# [What you will do]
All of the lines below are to be transcribed faithfully, with pictures excluded from the copy.
══ Dataset extract ══
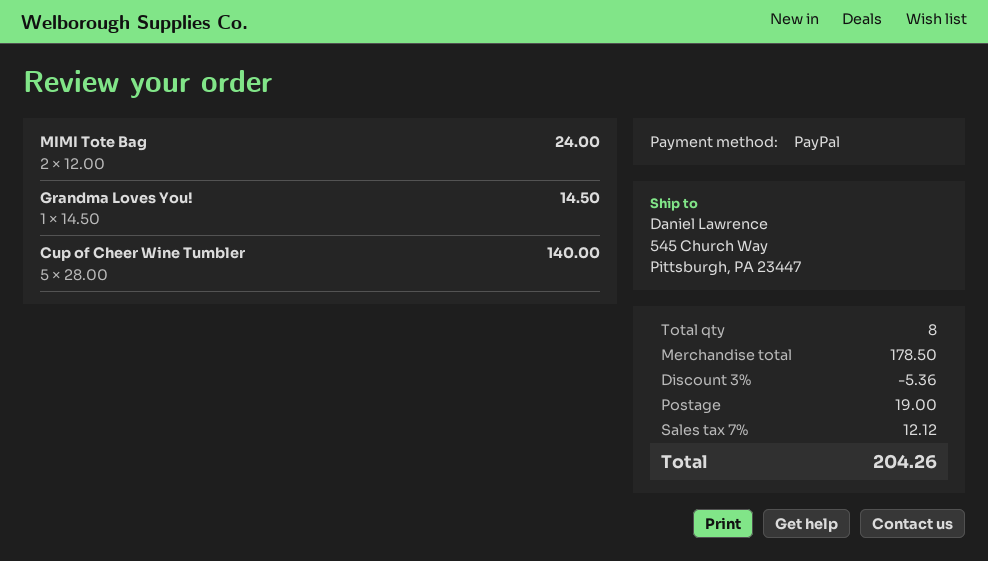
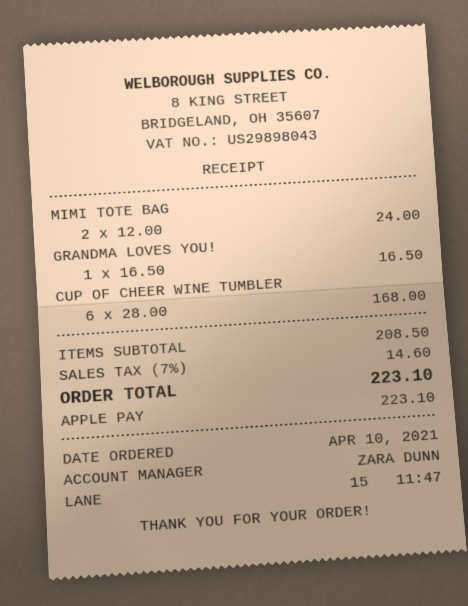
payment method: PayPal -> Apple Pay
Grandma Loves You!: 1 x 14.50 = 14.50 -> 1 x 16.50 = 16.50
Cup of Cheer Wine Tumbler: 5 x 28.00 = 140.00 -> 6 x 28.00 = 168.00
subtotal: 178.50 -> 208.50
discount: 3% = 5.36 -> none
shipping: 19.00 -> none
tax: 7% = 12.12 -> 7% = 14.60
total: 204.26 -> 223.10

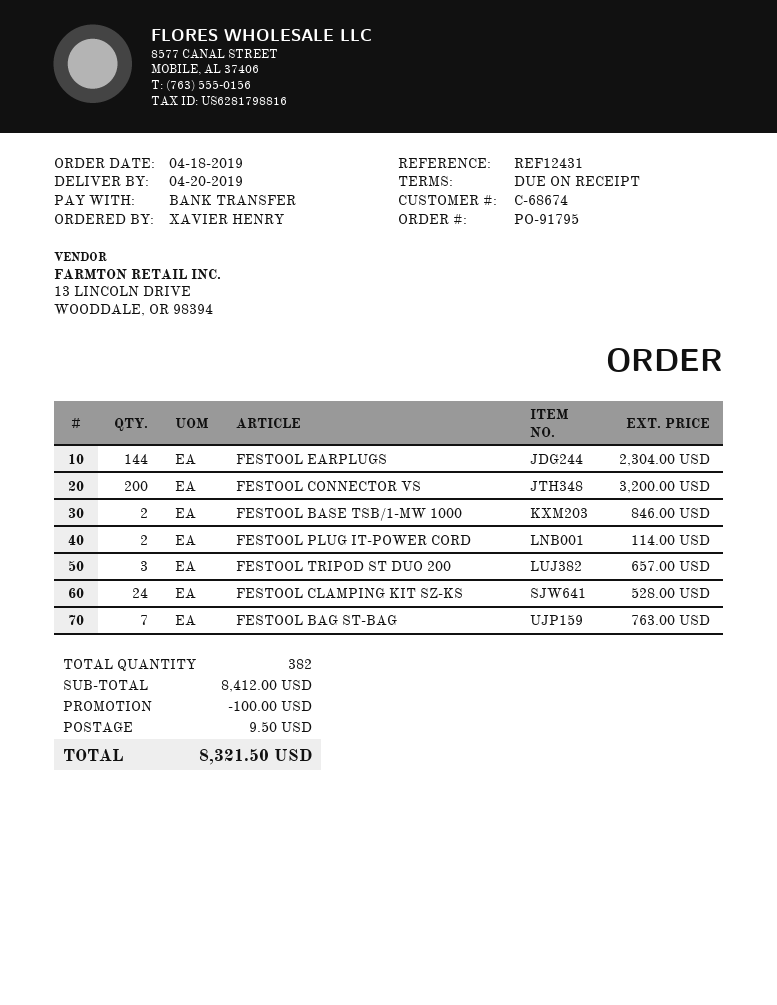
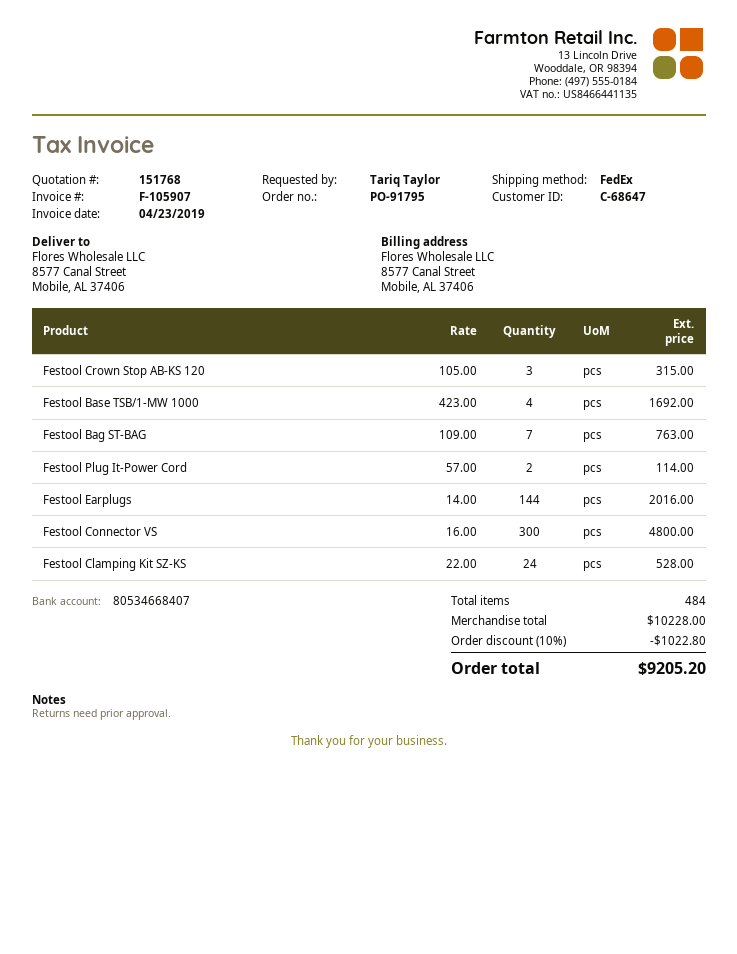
customer number: C-68674 -> C-68647
ordered by: XAVIER HENRY -> Tariq Taylor
FESTOOL EARPLUGS: 144 for 2304.00 -> 144 for 2016.00
FESTOOL CONNECTOR VS: 200 for 3200.00 -> 300 for 4800.00
FESTOOL BASE TSB/1-MW 1000: 2 for 846.00 -> 4 for 1692.00
FESTOOL TRIPOD ST DUO 200: 3 for 657.00 -> none
Festool Crown Stop AB-KS 120: none -> 3 for 315.00
total quantity: 382 -> 484
subtotal: 8412.00 -> 10228.00
discount: 100.00 -> 1022.80
shipping: 9.50 -> none
total: 8321.50 -> 9205.20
═══
# [Answer]
payment method: PayPal -> Apple Pay
Grandma Loves You!: 1 x 14.50 = 14.50 -> 1 x 16.50 = 16.50
Cup of Cheer Wine Tumbler: 5 x 28.00 = 140.00 -> 6 x 28.00 = 168.00
subtotal: 178.50 -> 208.50
discount: 3% = 5.36 -> none
shipping: 19.00 -> none
tax: 7% = 12.12 -> 7% = 14.60
total: 204.26 -> 223.10

customer number: C-68674 -> C-68647
ordered by: XAVIER HENRY -> Tariq Taylor
FESTOOL EARPLUGS: 144 for 2304.00 -> 144 for 2016.00
FESTOOL CONNECTOR VS: 200 for 3200.00 -> 300 for 4800.00
FESTOOL BASE TSB/1-MW 1000: 2 for 846.00 -> 4 for 1692.00
FESTOOL TRIPOD ST DUO 200: 3 for 657.00 -> none
Festool Crown Stop AB-KS 120: none -> 3 for 315.00
total quantity: 382 -> 484
subtotal: 8412.00 -> 10228.00
discount: 100.00 -> 1022.80
shipping: 9.50 -> none
total: 8321.50 -> 9205.20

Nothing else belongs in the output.